A
Câmara dos Deputados
realizou, nesta segunda-feira (5/4), um debate sobre o Projeto de Lei PL 3179/12, que regulamenta a
educação domiciliar
, uma das bandeiras do governo do presidente Jair Bolsonaro. Na ocasião, os ministros da Educação, Milton Ribeiro, e da Mulher, Família e Direitos Humanos,
Damares Alves
, rebateram argumentos de que a escola ajuda na identificação de casos em que crianças e adolescentes sofrem
abusos sexuais
dentro de casa. Ao defender o projeto, Damares lembrou ter sido
"barbaramente abusada"
em casa e a escola não teria percebido.
A fala da ministra ocorreu após a presidente do Conselho Nacional de Educação (CNE), Maria Helena Guimarães de Castro, externar uma opinião pessoal
contra a educação domiciliar. Segundo a conselheira, diferentes pesquisas mostraram que a maioria dos casos de abuso sexual contra crianças e adolescentes ocorre dentro de casa, e os agressores são pessoas do convívio das vítimas, geralmente
familiares
. A presidente do CNE disse também que muitos desses casos são identificados pelos professores nas escolas.
"Esse argumento não se sustenta. Todos que me acompanham, não é segredo, [sabem] da forma como eu fui exposta. Eu fui abusada, dos seis aos oito anos de idade, barbaramente abusada. E eu estava no âmbito da escola", disse a ministra. "E a escola, naquela época, claro, uma realidade totalmente diferente, não percebeu, não leu os sinais que eu estava mandando, sendo violentada, e todo o sofrimento que eu passava. Então não justifica dizer que essas famílias, que querem educar os seus filhos, venham adotar essa modalidade [de ensino] para abusar dos seus filhos. Eu acho que é apequenar o debate", disse Damares.
Milton Ribeiro, por sua vez, disse que, no país, cerca de
35 mil famílias
optaram pela educação domiciliar, e muitas delas são alvo de processos judiciais. O titular da Educação afirmou que o projeto de lei em questão é importante para regulamentar essa modalidade de ensino, já adotada, segundo ele, em 65 países.
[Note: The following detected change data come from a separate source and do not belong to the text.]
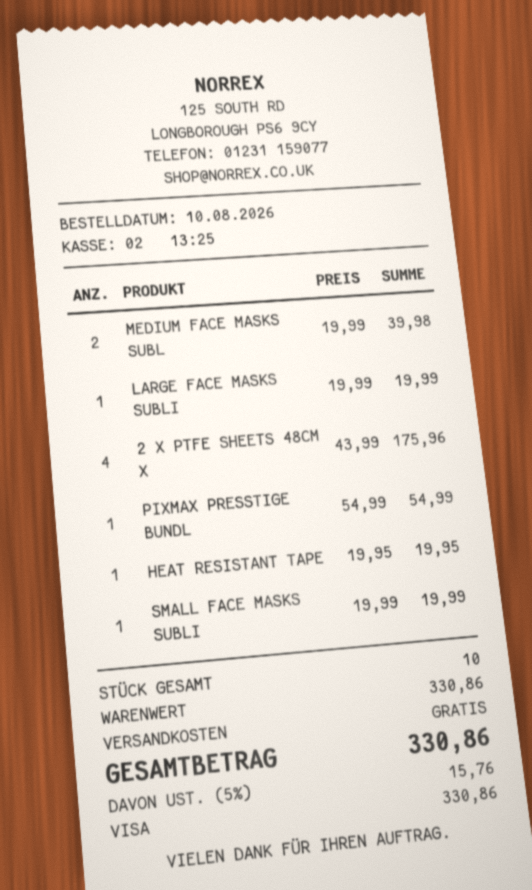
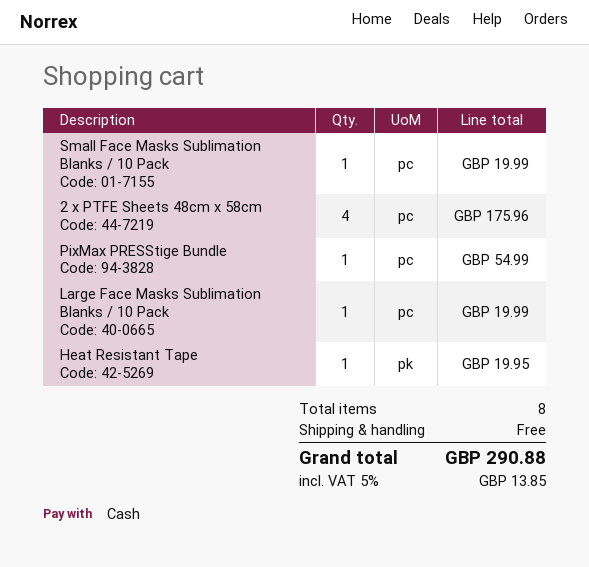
payment method: Visa -> cash
MEDIUM FACE MASKS SUBL: 2 for 39.98 -> none
total quantity: 10 -> 8
tax: 5% = 15.76 -> 5% = 13.85
total: 330.86 -> 290.88

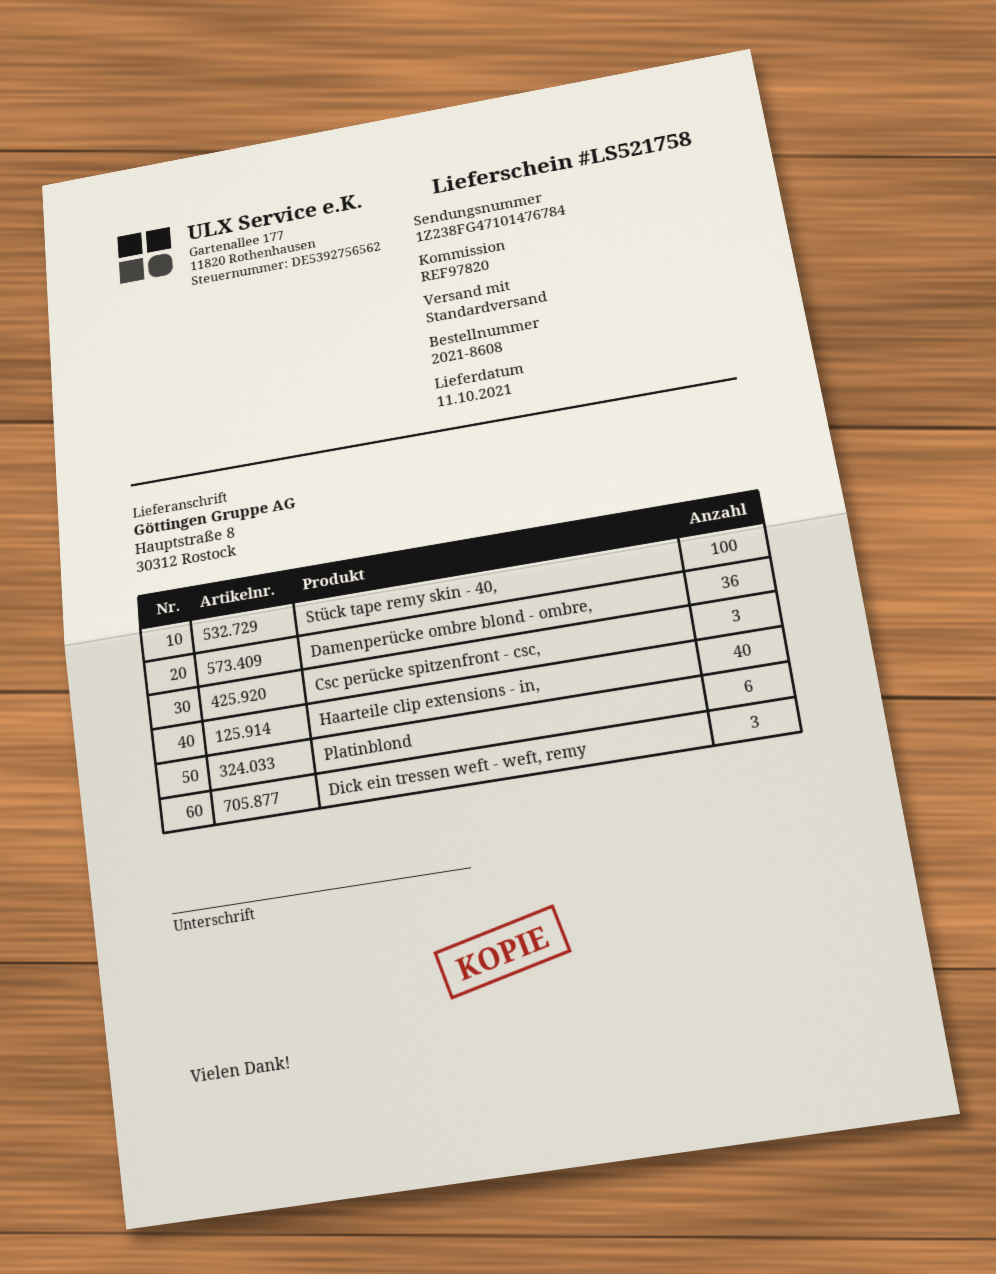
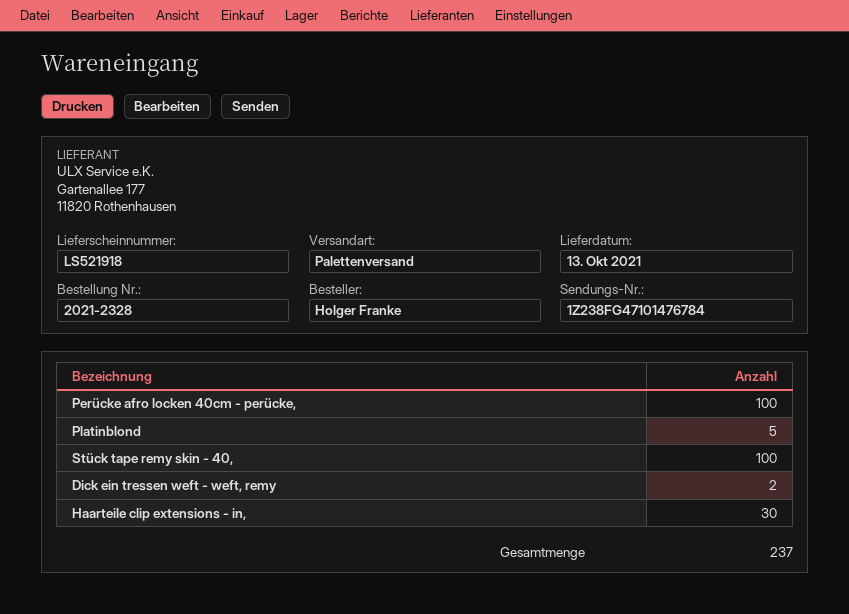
order number: 2021-8608 -> 2021-2328
delivery note number: LS521758 -> LS521918
delivery date: 2021-10-11 -> 2021-10-13
shipping method: standard -> pallet freight
Damenperücke ombre blond - ombre,: 36 -> none
Csc perücke spitzenfront - csc,: 3 -> none
Haarteile clip extensions - in,: 40 -> 30
Platinblond: 6 -> 5
Dick ein tressen weft - weft, remy: 3 -> 2
Perücke afro locken 40cm - perücke,: none -> 100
O ministro lembrou que, em 2018, o Supremo Tribunal Federal (STF) alertou para a necessidade de regulamentação da educação familiar.
Ribeiro também chamou de
"descabida"
a alegação de que a educação domiciliar pode favorecer a ocorrência de abusos contra crianças e adolescentes. "A alegação de violência doméstica contra crianças cujos pais optem pelo homeschooling [educação domiciliar], para mim, é totalmente descabida. A violência doméstica contra a criança ela existe desde o tempo passado, quando não se fala em homeschooling", disse o titular da Educação. "Então, não é o fato de a criança ir à escola que a livra da violência doméstica", acrescentou Ribeiro.
O ministro também rebateu argumentos de que a escola é fundamental para a socialização dos estudantes. Segundo ele, crianças e adolescentes dispõem de outros espaços para interagir com outras pessoas, a exemplo das igrejas.
"Tem essa questão de socialização. É claro que a escola oferece à criança, ao adolescente, essa questão que faz parte da sua formação. Mas existem outras modalidades, com foi bem lembrado pelo deputado [Lincoln] Portela [PL-MG], existem modalidades como a própria família, clubes, bibliotecas e até mesmo as igrejas, por que não? São opções, são modalidades que a criança, o adolescente, vai poder se socializar", afirmou Milton Ribeiro.
Homeschooling
O PL 3179/12, de autoria do deputado Lincoln Portela, altera o Estatuto da Criança e do Adolescente para instituir a
educação domiciliar
como uma das modalidades de ensino. O projeto permite que a educação básica, para alunos de 4 a 17 anos, seja oferecida em casa, sob a responsabilidade dos pais ou tutores, e prevê supervisão e avaliação periódica da aprendizagem pelo poder público.
O texto tramita em conjunto com outras sete propostas sobre o mesmo assunto. Uma delas é o Projeto de Lei 2401/19, enviado ao Congresso pelo governo federal. Esse conjunto de proposições está sendo relatado, na Câmara, pela deputada Luisa Canziani (PTB-PR). Segundo afirmou a parlamentar durante o debate, o tema será analisado diretamente no plenário, sem passar pelas comissões. Ainda não há data prevista para votação da matéria.